Working while in school


Hi all,

I'm in need of need of some advice. I'm 18 and completing my nursing prereqs at a 4-year university in one year, and I'm also in the honors program, so I have additional requirements I must meet for that. My issue is, being 18, I still live with my parents, and lately they've been pressuring me to get a job to help out. Of course I would love to be able to help out, but I'm at a loss here. See, when I first started my prereqs I WAS working and had a temporary position. I was working about 15-20 hours a week and it was definitely difficult. I started falling behind in my classes and it just wasn't really working out. I finished out my time as a temp and finished part way into the term. Since then I've been able to get caught up in all my courses and I haven't been as stressed out. But on the other hand, I still feel obligated to work to help out my parents since they are paying my car insurance ($80/mo) and my cell phone ($30/mo). I do some work for our neighbor and she pays me $60 per month, so I'm able to get my own gas and clothes, etc., but I still feel like I owe my parents for what they are paying for me.
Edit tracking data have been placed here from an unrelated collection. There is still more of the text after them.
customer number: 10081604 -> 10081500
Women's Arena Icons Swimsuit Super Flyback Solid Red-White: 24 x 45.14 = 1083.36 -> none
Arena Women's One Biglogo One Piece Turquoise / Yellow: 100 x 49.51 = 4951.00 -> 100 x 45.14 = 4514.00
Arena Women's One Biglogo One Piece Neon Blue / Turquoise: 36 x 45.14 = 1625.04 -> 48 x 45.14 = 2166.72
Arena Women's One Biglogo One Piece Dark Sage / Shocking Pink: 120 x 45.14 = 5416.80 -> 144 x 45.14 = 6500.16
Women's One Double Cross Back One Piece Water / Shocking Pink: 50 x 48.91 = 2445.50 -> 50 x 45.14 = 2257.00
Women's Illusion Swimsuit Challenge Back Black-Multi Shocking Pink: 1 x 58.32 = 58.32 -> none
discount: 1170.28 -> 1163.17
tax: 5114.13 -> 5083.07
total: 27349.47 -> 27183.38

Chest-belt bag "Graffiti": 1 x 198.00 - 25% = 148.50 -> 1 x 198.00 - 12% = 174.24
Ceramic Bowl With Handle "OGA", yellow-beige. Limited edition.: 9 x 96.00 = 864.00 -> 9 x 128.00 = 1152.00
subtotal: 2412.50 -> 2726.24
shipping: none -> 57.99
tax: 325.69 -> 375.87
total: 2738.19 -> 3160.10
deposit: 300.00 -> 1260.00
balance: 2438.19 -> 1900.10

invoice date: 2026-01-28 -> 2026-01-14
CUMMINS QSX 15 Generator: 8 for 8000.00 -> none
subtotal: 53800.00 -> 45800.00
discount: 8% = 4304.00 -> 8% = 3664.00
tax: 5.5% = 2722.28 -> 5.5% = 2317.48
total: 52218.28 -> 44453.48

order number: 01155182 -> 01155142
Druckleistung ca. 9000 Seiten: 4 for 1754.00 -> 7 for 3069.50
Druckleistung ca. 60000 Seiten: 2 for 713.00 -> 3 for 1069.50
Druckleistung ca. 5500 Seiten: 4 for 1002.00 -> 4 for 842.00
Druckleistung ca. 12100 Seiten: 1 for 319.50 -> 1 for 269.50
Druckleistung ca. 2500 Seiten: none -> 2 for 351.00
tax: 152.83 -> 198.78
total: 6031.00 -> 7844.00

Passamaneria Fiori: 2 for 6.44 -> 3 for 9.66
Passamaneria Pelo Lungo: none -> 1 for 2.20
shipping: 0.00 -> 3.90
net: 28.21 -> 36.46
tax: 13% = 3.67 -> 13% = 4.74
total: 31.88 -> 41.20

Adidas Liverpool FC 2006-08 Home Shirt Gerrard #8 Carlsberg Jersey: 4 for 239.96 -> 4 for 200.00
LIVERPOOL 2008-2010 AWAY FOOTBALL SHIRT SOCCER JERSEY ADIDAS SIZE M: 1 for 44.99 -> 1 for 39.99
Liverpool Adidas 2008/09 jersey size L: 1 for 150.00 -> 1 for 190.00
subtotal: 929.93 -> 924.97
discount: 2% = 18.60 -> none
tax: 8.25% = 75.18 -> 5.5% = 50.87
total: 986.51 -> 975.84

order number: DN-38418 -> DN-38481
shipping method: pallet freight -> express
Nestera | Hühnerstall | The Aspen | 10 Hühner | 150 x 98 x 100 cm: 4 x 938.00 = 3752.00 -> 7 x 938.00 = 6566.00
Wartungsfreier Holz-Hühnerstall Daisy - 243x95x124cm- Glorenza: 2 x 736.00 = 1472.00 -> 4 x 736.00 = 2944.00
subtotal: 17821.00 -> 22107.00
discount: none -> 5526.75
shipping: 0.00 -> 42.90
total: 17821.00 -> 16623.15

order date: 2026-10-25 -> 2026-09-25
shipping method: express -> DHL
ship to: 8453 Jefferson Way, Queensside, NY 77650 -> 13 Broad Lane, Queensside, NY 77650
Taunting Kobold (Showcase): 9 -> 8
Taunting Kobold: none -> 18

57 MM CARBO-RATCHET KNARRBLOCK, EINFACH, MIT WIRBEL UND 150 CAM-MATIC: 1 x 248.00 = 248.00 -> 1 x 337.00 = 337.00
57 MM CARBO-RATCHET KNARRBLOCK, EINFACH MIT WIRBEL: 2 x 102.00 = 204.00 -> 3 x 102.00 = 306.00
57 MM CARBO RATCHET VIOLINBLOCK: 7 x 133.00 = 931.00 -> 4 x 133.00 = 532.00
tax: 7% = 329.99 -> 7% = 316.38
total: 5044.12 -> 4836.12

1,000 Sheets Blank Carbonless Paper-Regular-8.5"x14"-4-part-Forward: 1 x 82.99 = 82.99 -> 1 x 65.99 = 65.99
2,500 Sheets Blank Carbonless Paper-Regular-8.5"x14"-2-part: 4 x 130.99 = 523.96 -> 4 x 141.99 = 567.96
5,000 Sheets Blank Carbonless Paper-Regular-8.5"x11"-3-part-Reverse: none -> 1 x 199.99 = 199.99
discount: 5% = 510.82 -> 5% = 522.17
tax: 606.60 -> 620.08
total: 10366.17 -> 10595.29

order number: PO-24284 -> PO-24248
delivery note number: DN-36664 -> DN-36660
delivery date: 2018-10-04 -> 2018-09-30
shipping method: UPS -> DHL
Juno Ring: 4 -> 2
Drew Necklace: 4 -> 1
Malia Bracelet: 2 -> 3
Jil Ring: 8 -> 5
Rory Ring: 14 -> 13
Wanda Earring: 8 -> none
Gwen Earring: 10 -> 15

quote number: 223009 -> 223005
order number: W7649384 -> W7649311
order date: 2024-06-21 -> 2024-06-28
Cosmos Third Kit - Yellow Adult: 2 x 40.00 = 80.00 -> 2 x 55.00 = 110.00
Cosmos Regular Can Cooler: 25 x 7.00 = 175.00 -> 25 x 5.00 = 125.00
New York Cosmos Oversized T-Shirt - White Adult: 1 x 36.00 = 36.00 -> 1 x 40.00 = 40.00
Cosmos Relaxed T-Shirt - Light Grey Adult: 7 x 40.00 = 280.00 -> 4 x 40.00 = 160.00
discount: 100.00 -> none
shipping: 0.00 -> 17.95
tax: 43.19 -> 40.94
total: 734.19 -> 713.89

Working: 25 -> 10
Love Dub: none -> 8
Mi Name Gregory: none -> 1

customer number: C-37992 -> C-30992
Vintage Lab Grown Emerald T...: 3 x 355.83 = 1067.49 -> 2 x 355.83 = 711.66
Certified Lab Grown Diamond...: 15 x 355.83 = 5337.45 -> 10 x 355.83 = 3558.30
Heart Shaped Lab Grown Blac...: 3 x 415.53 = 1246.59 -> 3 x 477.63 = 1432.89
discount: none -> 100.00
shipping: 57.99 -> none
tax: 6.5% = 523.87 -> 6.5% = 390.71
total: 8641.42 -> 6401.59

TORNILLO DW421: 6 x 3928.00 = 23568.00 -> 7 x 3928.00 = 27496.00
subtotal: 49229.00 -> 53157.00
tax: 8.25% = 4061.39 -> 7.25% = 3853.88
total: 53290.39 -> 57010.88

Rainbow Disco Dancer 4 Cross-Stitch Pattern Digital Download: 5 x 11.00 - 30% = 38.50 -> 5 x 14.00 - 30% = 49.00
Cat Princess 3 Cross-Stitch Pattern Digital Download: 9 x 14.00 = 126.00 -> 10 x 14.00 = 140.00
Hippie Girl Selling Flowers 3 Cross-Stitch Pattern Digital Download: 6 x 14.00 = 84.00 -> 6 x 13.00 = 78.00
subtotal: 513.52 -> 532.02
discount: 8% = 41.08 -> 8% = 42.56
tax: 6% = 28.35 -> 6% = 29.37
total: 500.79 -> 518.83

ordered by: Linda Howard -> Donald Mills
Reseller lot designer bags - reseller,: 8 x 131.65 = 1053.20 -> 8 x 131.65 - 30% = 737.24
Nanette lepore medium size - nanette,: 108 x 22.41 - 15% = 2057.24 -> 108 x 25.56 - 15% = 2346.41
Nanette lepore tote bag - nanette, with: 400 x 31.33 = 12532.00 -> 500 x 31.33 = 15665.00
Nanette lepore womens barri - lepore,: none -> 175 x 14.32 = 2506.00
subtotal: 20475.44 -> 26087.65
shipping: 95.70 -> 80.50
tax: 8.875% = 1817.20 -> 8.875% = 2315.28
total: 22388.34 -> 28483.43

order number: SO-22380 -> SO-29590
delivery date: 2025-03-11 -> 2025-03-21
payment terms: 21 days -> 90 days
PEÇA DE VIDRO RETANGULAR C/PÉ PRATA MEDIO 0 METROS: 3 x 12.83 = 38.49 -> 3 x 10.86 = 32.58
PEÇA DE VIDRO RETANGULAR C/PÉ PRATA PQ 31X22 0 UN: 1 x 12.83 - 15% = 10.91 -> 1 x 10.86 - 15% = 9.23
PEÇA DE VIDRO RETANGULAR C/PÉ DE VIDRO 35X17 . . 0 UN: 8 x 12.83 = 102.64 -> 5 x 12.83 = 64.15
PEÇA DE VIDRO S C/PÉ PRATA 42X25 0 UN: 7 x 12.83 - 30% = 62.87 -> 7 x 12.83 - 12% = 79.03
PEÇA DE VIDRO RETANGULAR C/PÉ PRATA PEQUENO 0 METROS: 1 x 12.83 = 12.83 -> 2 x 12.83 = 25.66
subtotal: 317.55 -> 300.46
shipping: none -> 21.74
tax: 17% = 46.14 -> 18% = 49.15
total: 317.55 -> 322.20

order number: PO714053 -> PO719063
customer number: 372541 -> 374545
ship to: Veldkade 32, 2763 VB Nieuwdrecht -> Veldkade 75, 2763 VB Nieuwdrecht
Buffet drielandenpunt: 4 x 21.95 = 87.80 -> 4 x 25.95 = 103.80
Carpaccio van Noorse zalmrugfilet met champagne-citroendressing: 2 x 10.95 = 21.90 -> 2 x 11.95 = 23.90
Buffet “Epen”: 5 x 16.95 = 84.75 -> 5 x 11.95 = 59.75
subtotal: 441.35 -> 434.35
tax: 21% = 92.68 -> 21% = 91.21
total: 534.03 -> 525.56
I just don't know what to do. They keep pressuring me and hinting around that I need to get a job, but I don't feel that it's such a great idea at this point in my educational career. I've tried explaining to them that my coursework is extremely rigorous and I also have to start practicing for the TEAS on top of it all, and I've explained how my previous job was affecting my education, but they don't seem to understand that for nursing prereqs, "just passing" isn't enough like it is in high school (or even some other college majors). I feel like they think I'm just making up excuses. On top of my nurising prereqs, my honors program also has GPA requirement that must be met, and I can't drop the honors program because I get priority registration which is extremely important for nursing at my school, as prereq classes fill up quick and many are only offered once or twice a year (we're on quarters, not semesters). I know it's stupid to sacrifice grades, especially during prereqs in a California BSN program (and I know it will only get harder once I'm actually in the nursing program), but at the same time I want to be responsible and pay my own expenses because my parents have their own financial issues to worry about. I'm just so torn between what to do, so I'm just wondering what everyone's thoughts and opinions are. What would you do in my postion? Also, if you think I should get a job, how many hours a week do you think is reasonable while going through school, and do you have any tips on how to juggle school and work (seeing as it didn't go well for me the first time)? Or if you think it's more wise to focus mainly on school, how can I make my parents understand my situation a bit better?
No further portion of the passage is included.